* YOUR GOAL *
Go through the entries below and count the lines where the word "white" appears; give only the count.

* MATERIAL TO PROCESS *

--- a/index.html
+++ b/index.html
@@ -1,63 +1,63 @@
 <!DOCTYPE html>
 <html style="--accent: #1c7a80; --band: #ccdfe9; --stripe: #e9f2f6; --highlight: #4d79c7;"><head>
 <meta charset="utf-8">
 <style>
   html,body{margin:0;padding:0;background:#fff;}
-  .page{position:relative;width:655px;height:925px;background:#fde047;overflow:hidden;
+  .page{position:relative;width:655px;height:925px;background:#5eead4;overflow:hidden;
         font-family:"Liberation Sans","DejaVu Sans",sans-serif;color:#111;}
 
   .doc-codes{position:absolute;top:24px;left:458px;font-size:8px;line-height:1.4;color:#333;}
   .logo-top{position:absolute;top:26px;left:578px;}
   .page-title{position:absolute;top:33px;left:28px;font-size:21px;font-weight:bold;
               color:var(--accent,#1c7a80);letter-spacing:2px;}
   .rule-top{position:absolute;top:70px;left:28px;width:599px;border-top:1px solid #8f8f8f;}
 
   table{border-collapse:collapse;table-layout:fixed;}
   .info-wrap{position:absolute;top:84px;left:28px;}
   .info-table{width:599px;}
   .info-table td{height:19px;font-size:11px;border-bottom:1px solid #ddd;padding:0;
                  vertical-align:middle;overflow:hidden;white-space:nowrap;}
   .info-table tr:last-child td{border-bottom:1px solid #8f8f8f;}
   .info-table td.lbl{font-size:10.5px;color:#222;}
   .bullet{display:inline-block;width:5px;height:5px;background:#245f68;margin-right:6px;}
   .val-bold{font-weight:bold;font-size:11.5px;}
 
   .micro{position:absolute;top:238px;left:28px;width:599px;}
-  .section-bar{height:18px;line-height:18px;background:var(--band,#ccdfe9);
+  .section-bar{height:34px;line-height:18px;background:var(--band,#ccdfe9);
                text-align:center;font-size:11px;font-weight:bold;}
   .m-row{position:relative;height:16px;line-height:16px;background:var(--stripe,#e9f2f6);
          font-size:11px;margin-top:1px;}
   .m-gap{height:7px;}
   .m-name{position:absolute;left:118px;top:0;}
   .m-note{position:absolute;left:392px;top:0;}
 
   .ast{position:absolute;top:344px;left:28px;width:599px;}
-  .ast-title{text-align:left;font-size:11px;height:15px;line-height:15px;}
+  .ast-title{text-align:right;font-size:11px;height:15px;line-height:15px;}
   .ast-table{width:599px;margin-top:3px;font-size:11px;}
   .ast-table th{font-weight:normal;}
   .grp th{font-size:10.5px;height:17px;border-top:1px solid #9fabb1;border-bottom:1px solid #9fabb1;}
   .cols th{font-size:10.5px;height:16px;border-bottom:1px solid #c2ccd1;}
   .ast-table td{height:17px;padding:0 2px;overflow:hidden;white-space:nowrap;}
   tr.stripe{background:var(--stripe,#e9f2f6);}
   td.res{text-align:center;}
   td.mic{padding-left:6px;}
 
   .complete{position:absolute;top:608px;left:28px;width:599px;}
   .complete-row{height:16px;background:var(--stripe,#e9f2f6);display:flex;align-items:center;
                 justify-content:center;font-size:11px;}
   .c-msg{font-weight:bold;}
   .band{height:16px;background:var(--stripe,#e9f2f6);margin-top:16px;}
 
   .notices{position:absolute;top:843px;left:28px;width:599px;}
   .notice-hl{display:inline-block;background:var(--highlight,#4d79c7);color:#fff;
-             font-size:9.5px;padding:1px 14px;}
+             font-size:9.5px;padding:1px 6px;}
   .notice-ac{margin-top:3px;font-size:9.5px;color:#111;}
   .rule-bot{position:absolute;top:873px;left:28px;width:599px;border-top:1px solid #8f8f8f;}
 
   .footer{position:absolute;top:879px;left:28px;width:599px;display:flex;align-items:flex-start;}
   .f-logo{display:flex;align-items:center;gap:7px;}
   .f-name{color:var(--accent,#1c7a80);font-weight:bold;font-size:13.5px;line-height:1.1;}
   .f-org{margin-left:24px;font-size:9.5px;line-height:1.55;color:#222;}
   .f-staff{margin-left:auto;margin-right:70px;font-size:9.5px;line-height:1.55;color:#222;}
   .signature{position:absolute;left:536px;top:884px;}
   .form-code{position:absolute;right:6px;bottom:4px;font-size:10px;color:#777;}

* WRITTEN RESPONSE *
2